━━━ RECORDS ━━━

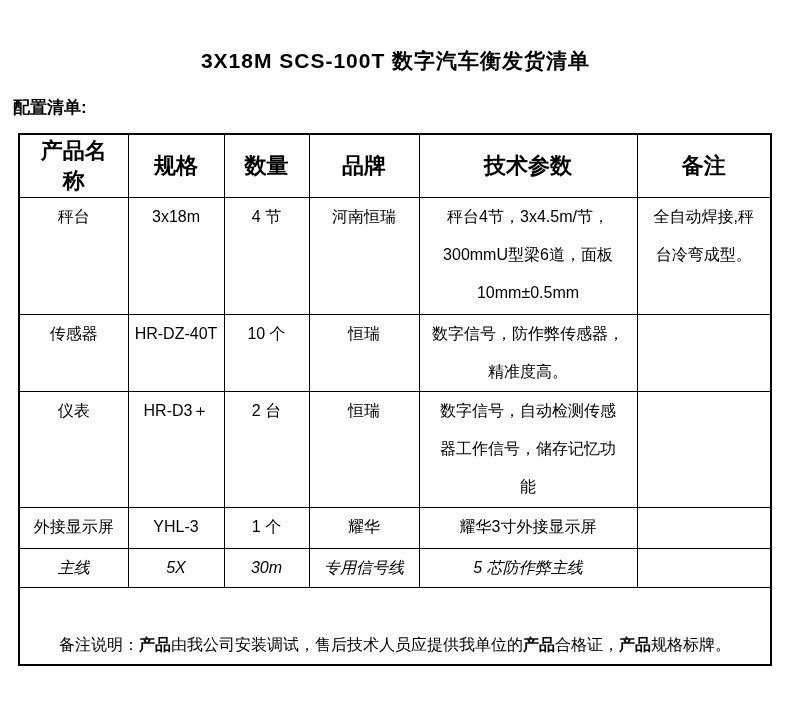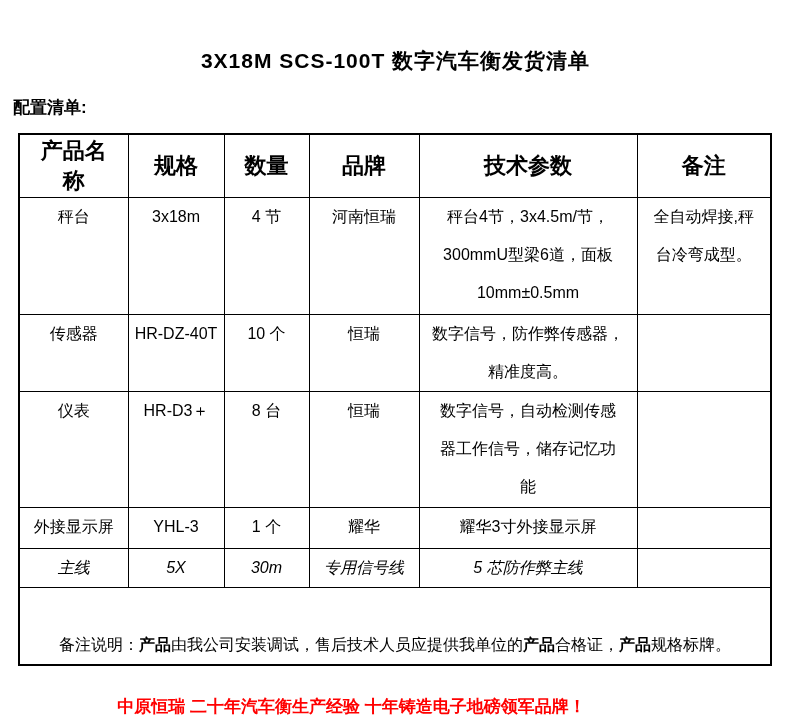--- a/index.html
+++ b/index.html
@@ -132,7 +132,7 @@
     <tr class="row-3">
       <td>仪表</td>
       <td>HR-D3＋</td>
-      <td>8 台</td>
+      <td>2 台</td>
       <td>恒瑞</td>
       <td>数字信号，自动检测传感
 器工作信号，储存记忆功

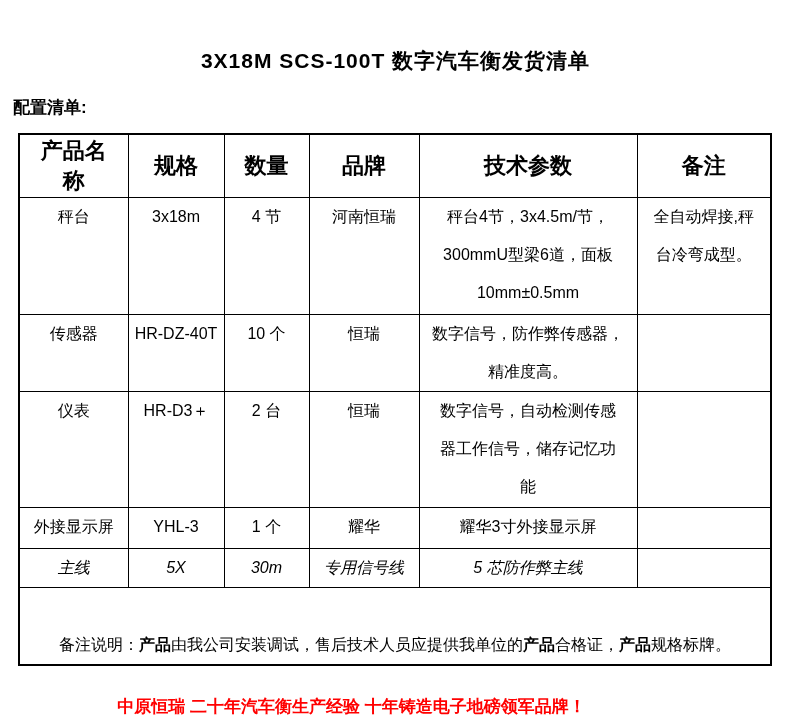--- a/index.html
+++ b/index.html
@@ -167,7 +167,6 @@
   </tbody>
     </table>
 
-  <div class="slogan" style="color: rgb(255, 0, 0);">中原恒瑞 二十年汽车衡生产经验 十年铸造电子地磅领军品牌！</div>
 
 </div>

━━━

■ EXERCISE INSTRUCTIONS: Each record above is to be copied exactly. Drop the pictures.

■ RESPONSE AREA:
--- a/index.html
+++ b/index.html
@@ -132,7 +132,7 @@
     <tr class="row-3">
       <td>仪表</td>
       <td>HR-D3＋</td>
-      <td>8 台</td>
+      <td>2 台</td>
       <td>恒瑞</td>
       <td>数字信号，自动检测传感
 器工作信号，储存记忆功

--- a/index.html
+++ b/index.html
@@ -167,7 +167,6 @@
   </tbody>
     </table>
 
-  <div class="slogan" style="color: rgb(255, 0, 0);">中原恒瑞 二十年汽车衡生产经验 十年铸造电子地磅领军品牌！</div>
 
 </div>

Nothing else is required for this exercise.